> _Task to complete_:
For this exercise, copy exactly the lines below from the one with "align-items: flex-end ->" through the one with "<span></span> <span>Rectangle Copy</span>" and leave out the pictures.

> _Given data_:
§ §

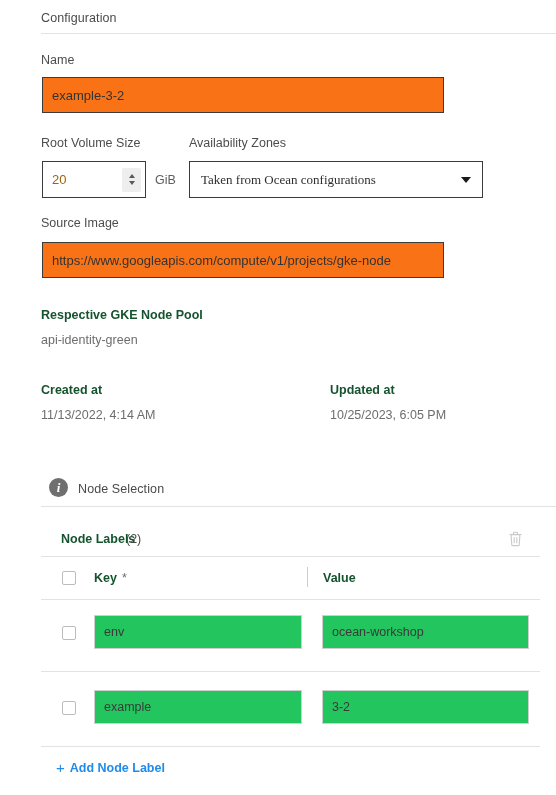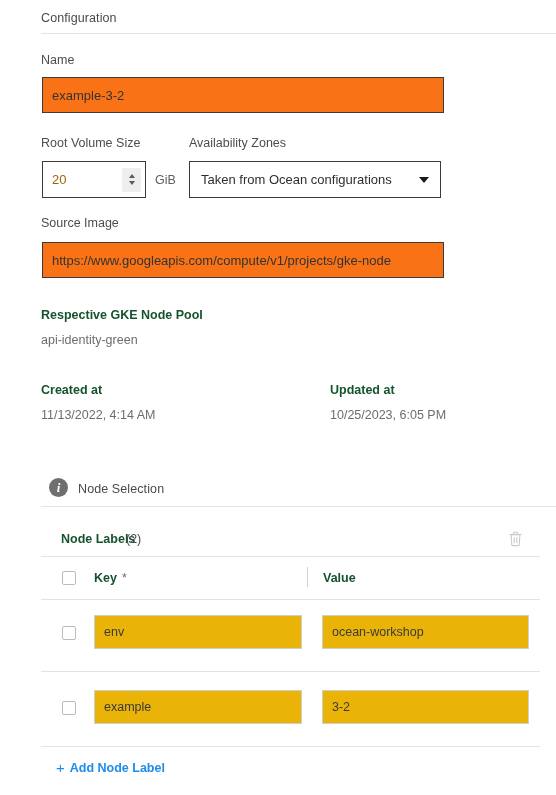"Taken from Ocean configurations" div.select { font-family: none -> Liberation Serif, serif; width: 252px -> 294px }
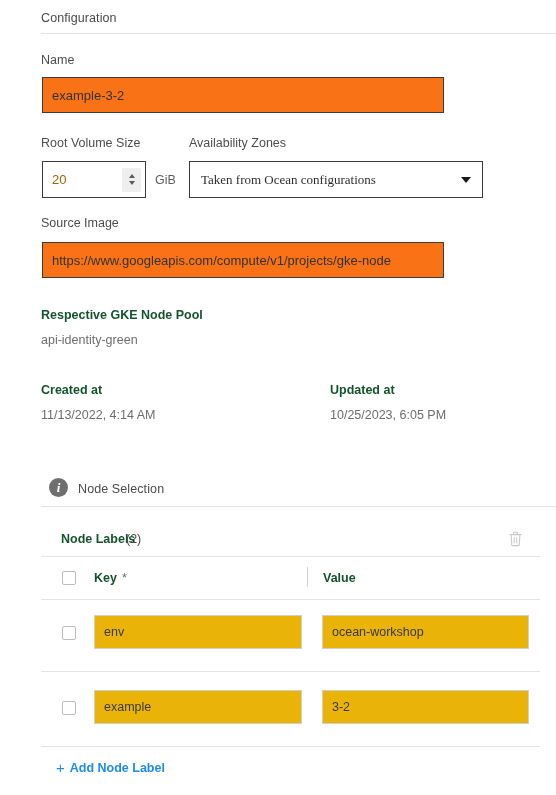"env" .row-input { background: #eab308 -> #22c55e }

§ §

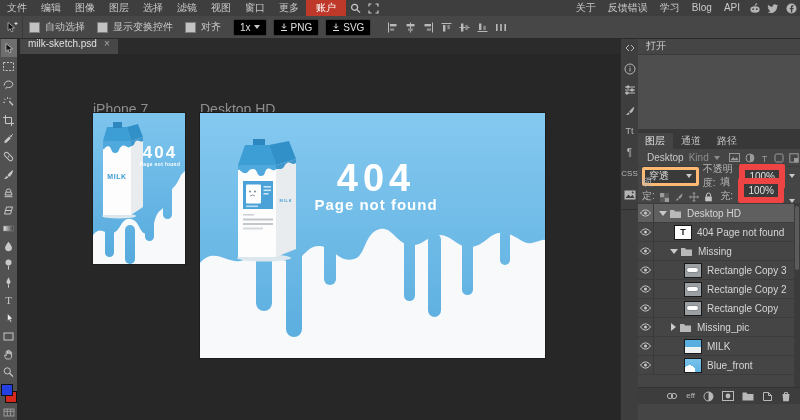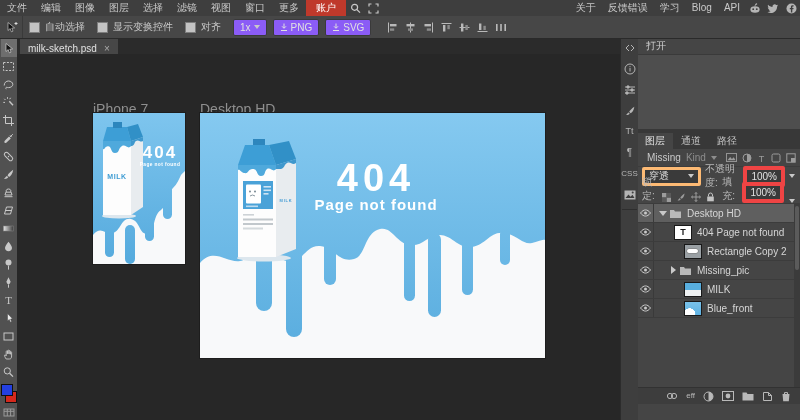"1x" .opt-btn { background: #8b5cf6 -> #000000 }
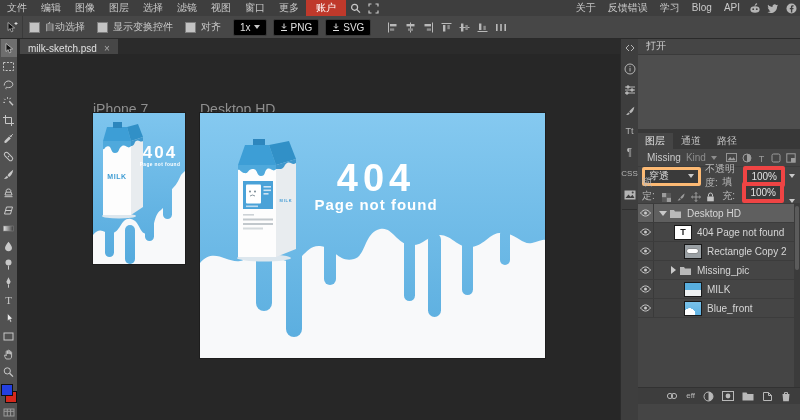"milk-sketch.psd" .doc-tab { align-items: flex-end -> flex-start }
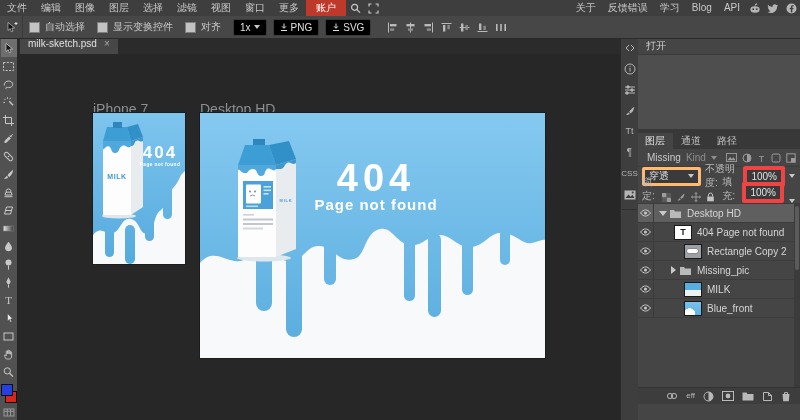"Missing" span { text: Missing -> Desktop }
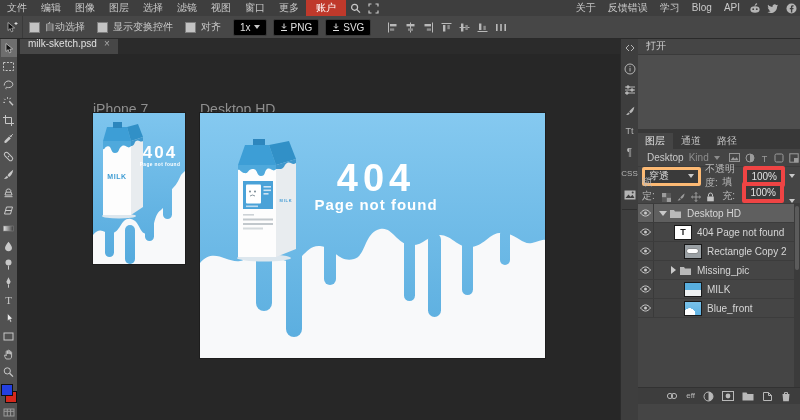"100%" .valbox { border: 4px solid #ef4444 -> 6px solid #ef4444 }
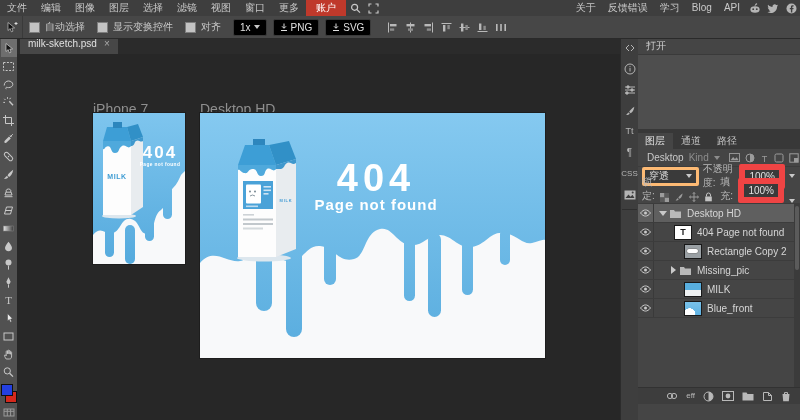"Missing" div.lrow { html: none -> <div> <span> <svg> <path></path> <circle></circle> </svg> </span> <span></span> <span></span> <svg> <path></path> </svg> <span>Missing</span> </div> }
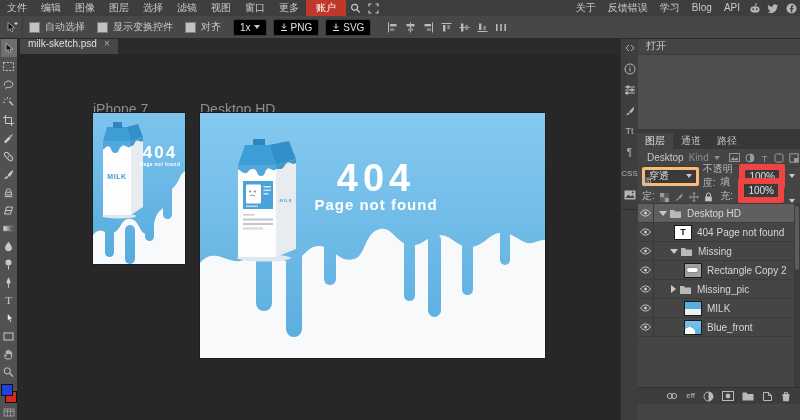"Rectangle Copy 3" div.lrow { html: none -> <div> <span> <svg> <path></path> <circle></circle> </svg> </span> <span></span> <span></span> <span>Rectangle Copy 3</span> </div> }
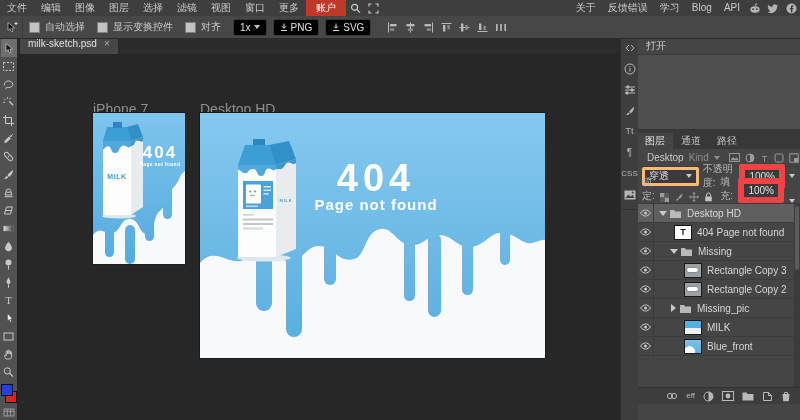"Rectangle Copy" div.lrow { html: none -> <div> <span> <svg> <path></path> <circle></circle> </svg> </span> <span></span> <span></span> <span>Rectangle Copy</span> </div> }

§ §

> _Response_:
"milk-sketch.psd" .doc-tab { align-items: flex-end -> flex-start }
"Missing" span { text: Missing -> Desktop }
"100%" .valbox { border: 4px solid #ef4444 -> 6px solid #ef4444 }
"Missing" div.lrow { html: none -> <div> <span> <svg> <path></path> <circle></circle> </svg> </span> <span></span> <span></span> <svg> <path></path> </svg> <span>Missing</span> </div> }
"Rectangle Copy 3" div.lrow { html: none -> <div> <span> <svg> <path></path> <circle></circle> </svg> </span> <span></span> <span></span> <span>Rectangle Copy 3</span> </div> }
"Rectangle Copy" div.lrow { html: none -> <div> <span> <svg> <path></path> <circle></circle> </svg> </span> <span></span> <span></span> <span>Rectangle Copy</span> </div> }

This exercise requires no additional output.